Le risque de qualification
du pacte d'actionnaires en pacte sur succession future existe lorsque lors du
décès d'un signataire, personne physique du pacte, les
investisseurs souhaitent exercer leur droit de préemption sur les titres
litigieux. En effet, l'héritier peut se voir
ainsi « dépossédé » d'une partie
de sa succession.
L'article 1130,
alinéa 2 C. Civ. Prohibe les pactes sur succession future en ces
termes « On ne peut faire aucune stipulation sur une succession
non ouverte même avec le consentement de celui de la succession duquel il
s'agit ». En d'autres termes l'article 1130 défend de disposer
par écrit de cette chose future que constitue une succession non
ouverte. La jurisprudence a appliqué ces principes aux promesses de
vente et a conclu à la nullité des promesses de vente dont
l'option ne pouvait être levée qu'après le
décès du promettant. Le critère retenu pour la
nullité et la requalification en pacte sur succession future
étant la volonté du promettant de ne pas se lier personnellement
et de ne vouloir lier que les héritiers. Les conventions portant sur un
bien qui ne figure pas au moment de l'acte dans le patrimoine du
débiteur ont également été qualifiées de
pactes sur succession future prohibés. Cependant, une nouvelle voie a
été ouverte qui distingue les pactes sur succession future et les
pactes post mortem, ces derniers étant
considérés comme valides.
Les pactes
post mortem, sont des stipulations par lesquelles les
parties ont voulu retarder au décès, non pas à la
naissance du droit, mais seulement son exigibilité. Ces stipulations
sont valables, car elles produisent immédiatement leur effet juridique.

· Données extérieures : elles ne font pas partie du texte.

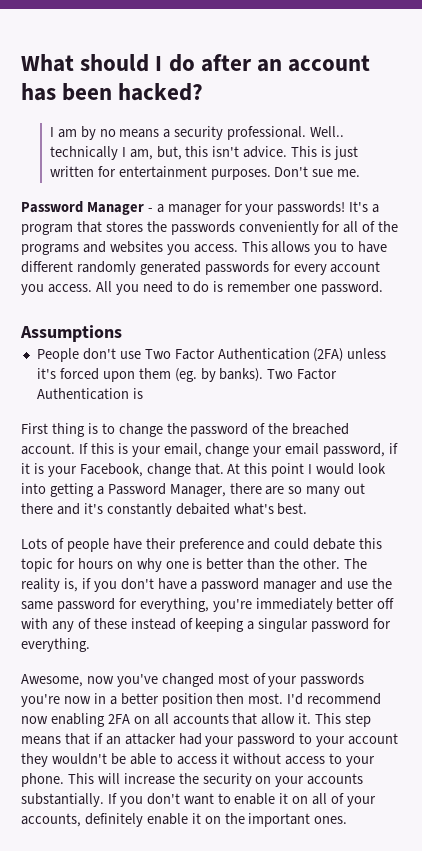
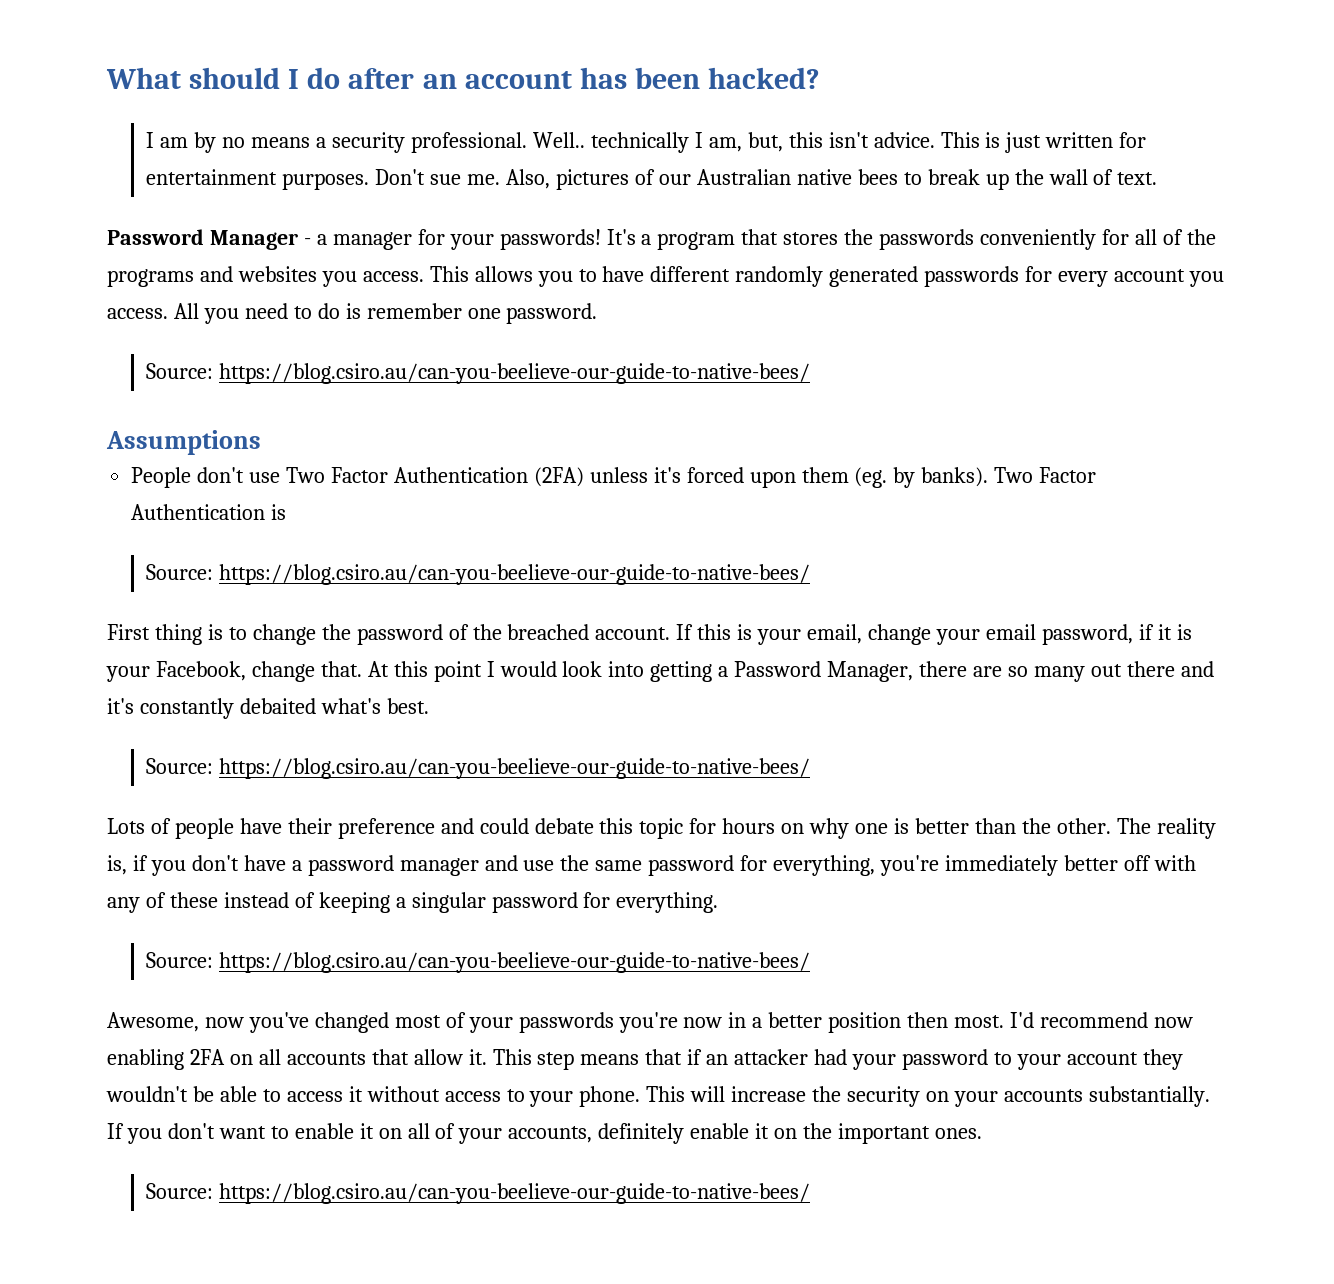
+ Also, pictures of our Australian native bees to break up the wall of text.
  All you need to do is remember one password.
+ Source: https://blog.csiro.au/can-you-beelieve-our-guide-to-native-bees/
  Two Factor Authentication is
+ Source: https://blog.csiro.au/can-you-beelieve-our-guide-to-native-bees/
  At this point I would look into getting a Password Manager, there are so many out there and it's constantly debaited what's best.
+ Source: https://blog.csiro.au/can-you-beelieve-our-guide-to-native-bees/
  The reality is, if you don't have a password manager and use the same password for everything, you're immediately better off with any of these instead of keeping a singular password for everything.
+ Source: https://blog.csiro.au/can-you-beelieve-our-guide-to-native-bees/
  If you don't want to enable it on all of your accounts, definitely enable it on the important ones.
+ Source: https://blog.csiro.au/can-you-beelieve-our-guide-to-native-bees/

Un droit est crée immédiatement contre le promettant, mais ne
pourra éventuellement être exercé qu'au jour de son
décès, c'est-à-dire contre sa succession. Il y a donc une
différence essentielle entre la stipulation post
mortem et le pacte sur succession future, car ce dernier suspend
non seulement l'exercice, mais la naissance du droit.
Ainsi, il a
été jugé que l'engagement par un associé de
céder toutes ses parts à un coassocié en cas de
départ définitif de la société et notamment en cas
de décès constituait une promesse valable.
Plus récemment, la
Chambre civile de la Cour de Cassation a jugé une promesse de vente
exécutée après le décès comme
valide « même si l'exécution de la promesse ne
pouvait être exigée que par une levée d'option
postérieure au décès ». Des
considérations ci-dessus, il ressort que les droits de préemption
des investisseurs, mis en oeuvre en cas de transfert d'actions par voie de
succession, devraient être considérés comme valides(29).